Но нет, Лео определенно был собакой. Неопределенной породы, но точно собакой.
— Как там Грейси? — поинтересовалась Клара, и Арман стал искать на ее лице намёк на сарказм.
И быстро обнаружил, что дама, мягко говоря, забавляется.
Он выпрямился, а Желина присел на корточки поиграть с Лео.
— Она прекрасна, — ответил Арман.
— Правда?
— Ну, она повсюду делает лужи. Но, опять же, так было и с Даниэлем, и с Анни, когда мы впервые принесли их домой. Ладно, мы хотя бы были уверены, что они люди. С Грейси не всё так ясно.
— А это важно? — спросила Клара.
— Для тебя, очевидно, нет, — сказал Арман. — Они правда из одного помёта?
Он посмотрел на маленького красавчика Лео.
— Ну, всех их нашли в одном мусорном баке. Вполне возможно, что к ним приполз крошка-енотик. Или крошка-скунс.
— Точно, — сказал Арман. — И почему, интересно, Грейси досталась именно нам? Она осталась последней, кого не взяли?
— Совсем нет. Рейн-Мари получила право первой порыться в помойке — думаю, это потому что Билли Уильямс запал на неё — и она выбрала Грейси.
Кто бы сомневался, подумал Гамаш. Выбрала самую убогую, последыша. Он бы сделал то же самое.
— Как ее принял Анри? — спросила Клара.
— Он смотрит на нее, как на hors d’oeuvre, оброненную на пол.
Клара скорчила рожицу и отвернувшись, чтобы уйти, бросила напоследок:
— Что ж, всего хорошего.
— И тебе всего хорошего.
Что-то в его тоне заставило Клару обернуться.
— Что ты еще натворил, Арман?
— Увидишь.
Клара нахмурилась.
Позади неё, в окне бистро, Гамаш увидел четверку кадетов, так же хмуро смотрящих на него.
Выводок кадетов. Кто же из них лев, а кто последыш?

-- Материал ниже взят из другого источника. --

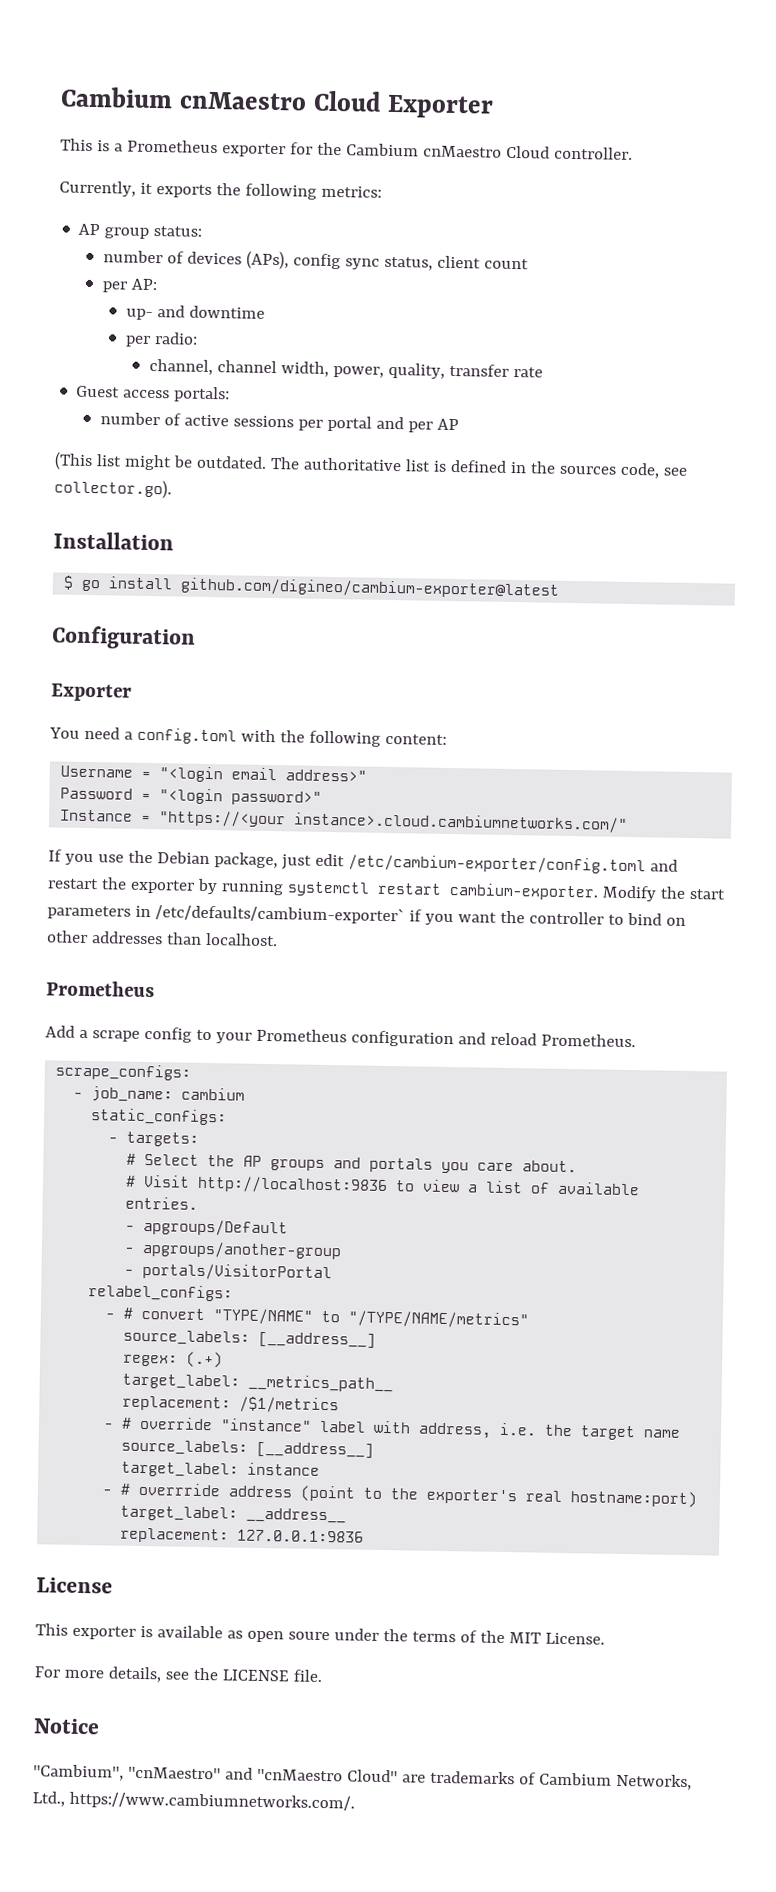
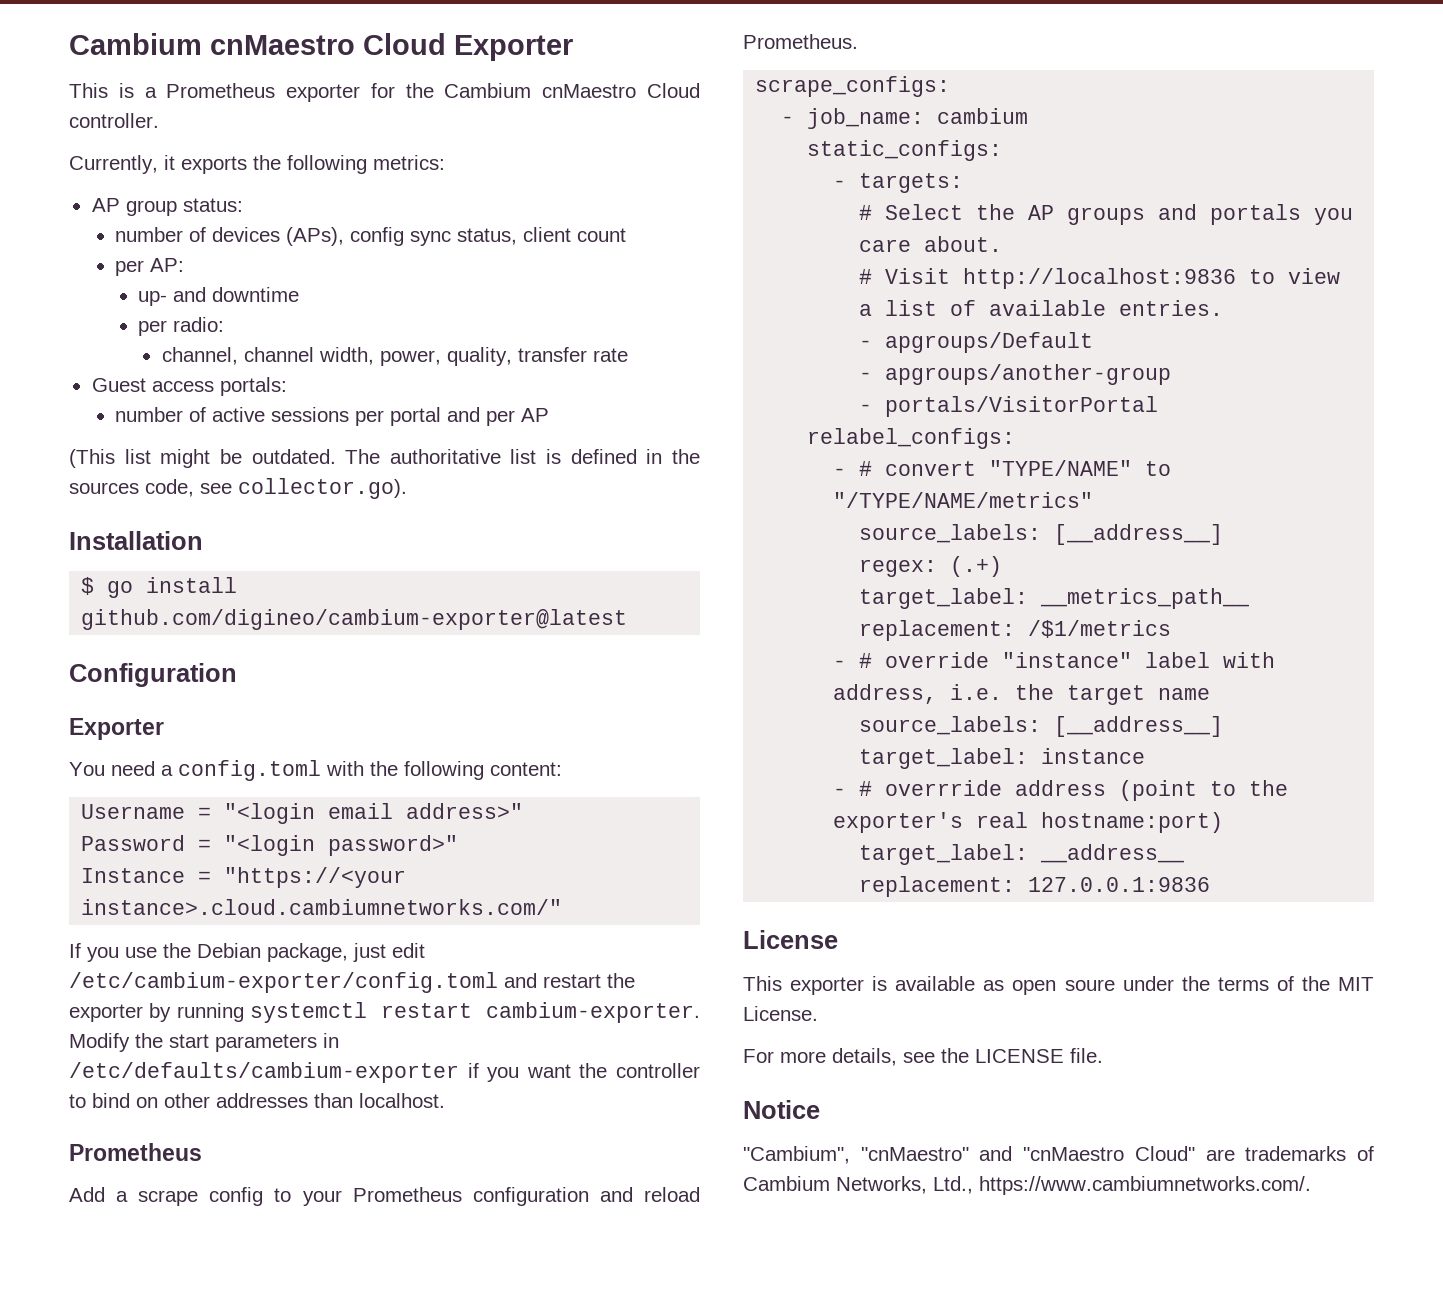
[154,904,405,925] /etc/defaults/cambium-exporter` -> [69,1062,459,1083] /etc/defaults/cambium-exporter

Гамаш вёз Желину обратно в Академию, тот знакомился с досье на Сержа ЛеДюка.
Они обсудили вехи карьеры покойника — о чём знали в обществе, о чём — нет.
Обсудили его личную жизнь, о которой мало что было известно.
— Родители умерли. Утром я говорил с его сестрой, — рассказывал Гамаш. — Она живёт в Чикутими. С братом они не были близки. Она, конечно, в шоке, но, подозреваю, смерть ЛеДюка не пробьёт дыру в ее жизни.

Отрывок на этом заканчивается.